We are no longer able to accommodate groups, but individuals can just show up at start of the session, so long as seats are available. Please, no late arrivals/early departures!

Faculty Panel (Tues PM)

Radical Forgiveness, Imagination, and Justice in our Teaching (SESSION IS FULL!!)

sponsored by the Office of Teaching & Learning

Tuesday, 5 March, 12-1.50pm | Sie Complex Forum (1020)

Panel including Ramona Beltrán (GSSW), Taisha McMickens (CAHSS), Nancy Wadsworth (CAHSS), Robin Walker Sterling (Law), Valentina Irtube-LaGrave (OTL), Scott Leutenegger (Engineering), and Erika Trigoso (NSM) reflect on the art of teaching, especially toward justice, and as integrating radical forgiveness and imagination. Dr Johnson will be guest respondent.

Qdoba lunch provided; please bring your own drink/water bottle.

This session (room) is full! Thanks to all who registered.

Student Project Showcase (Wed PM)

Wed, 3/6, 5-6.30pm in Sturm Hall north lobby (outside Lindsay Aud.)

Participants in the winter COMN 2000: Identities in Dialogue course sections will display their group projects, including information and activities.

Drop by on your way to the keynote that follows!

Visiting Scholar Keynote (Wed PM)

Humanizing Equity in the Capitalist Race for Diversity and Inclusion

by Marsico Visiting Scholar Dr Amber Johnson

Wednesday, 3/6, 6.30-8pm | Lindsay Auditorium (Sturm 281)

free, open to the public | campus map, hourly parking and transit info

Dr Johnson, Ast Professor of Communication at St Louis University, is an award-winning scholar and teacher whose work merges qualitative, rhetorical, critical, and arts-based methods, theories, and contexts.
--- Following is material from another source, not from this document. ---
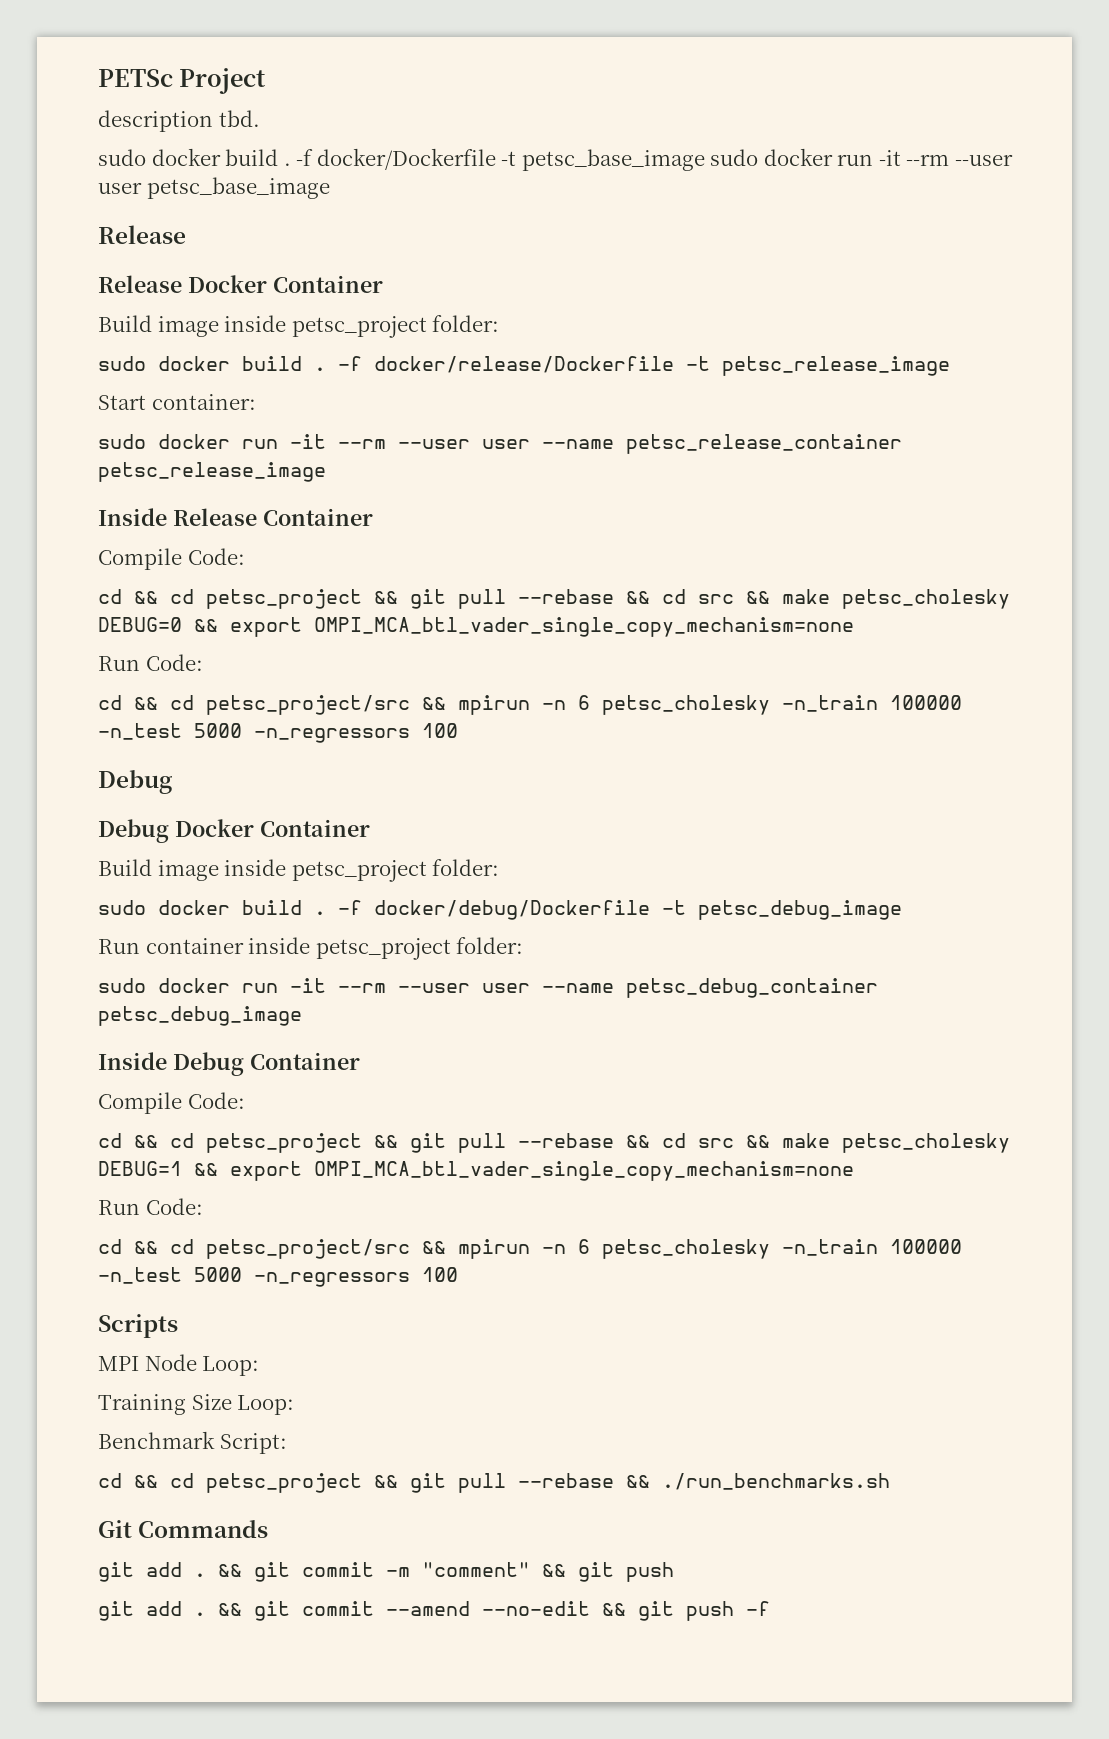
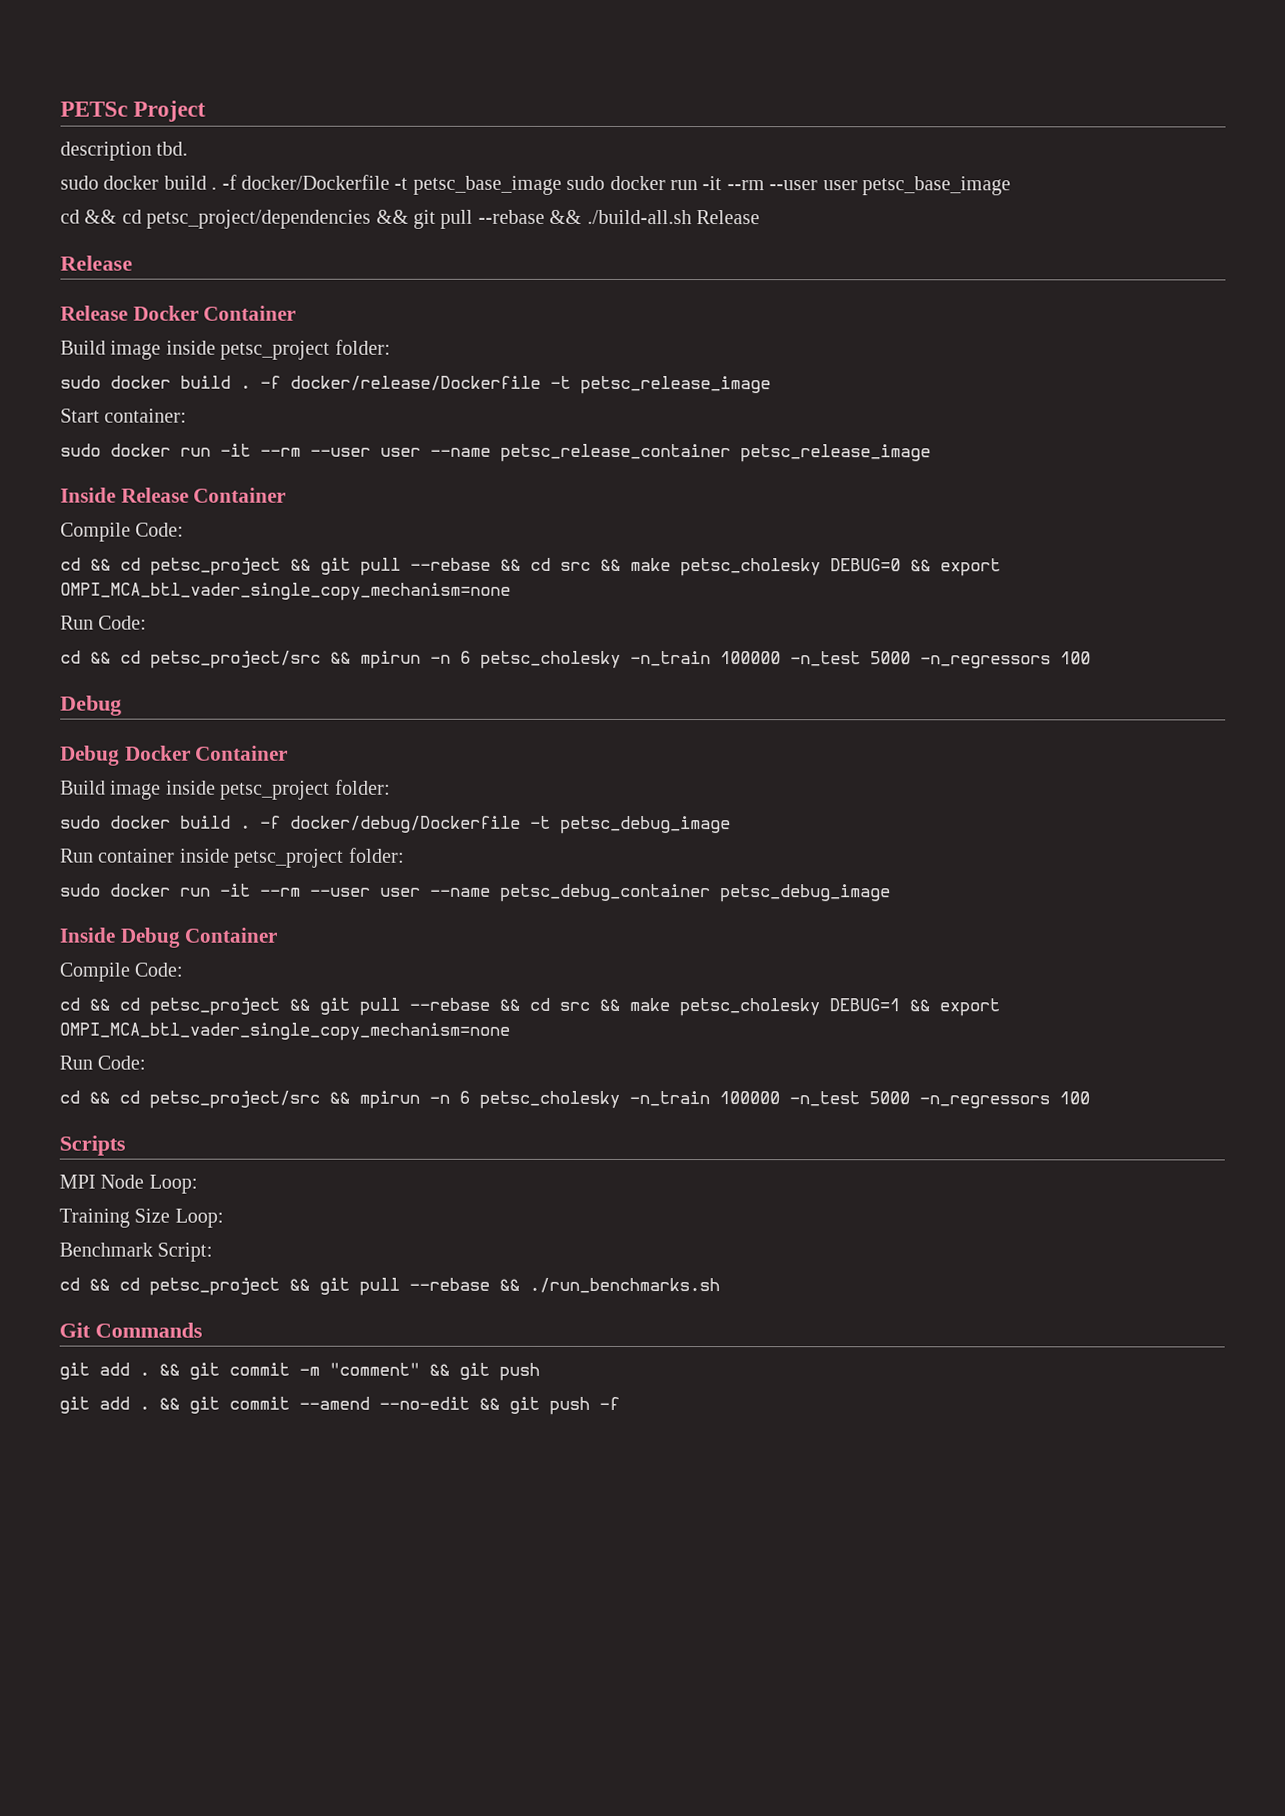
(330, 188) none -> [60,209,760,229] // cd && cd petsc_project/dependencies && git pull --rebase && ./build-all.sh Release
Their numerous projects advance our understandings of identity, protest, social justice, performance and aesthetics, through deep and creative engagements with communities within and off campus. As an artist, Amber works with metals, paint, photography, recycled and reclaimed goods, and music. As a creator of The Justice Fleet, Dr Johnson wanted to experiment with mobile museums and social justice inquiry, ethnography, and art activism to address social injustice and urban engagement. Dr Johnson's forthcoming book, A Great Inheritance, follows five children who have chosen to dismantle the gender binary and emancipate humans from the genetic economy.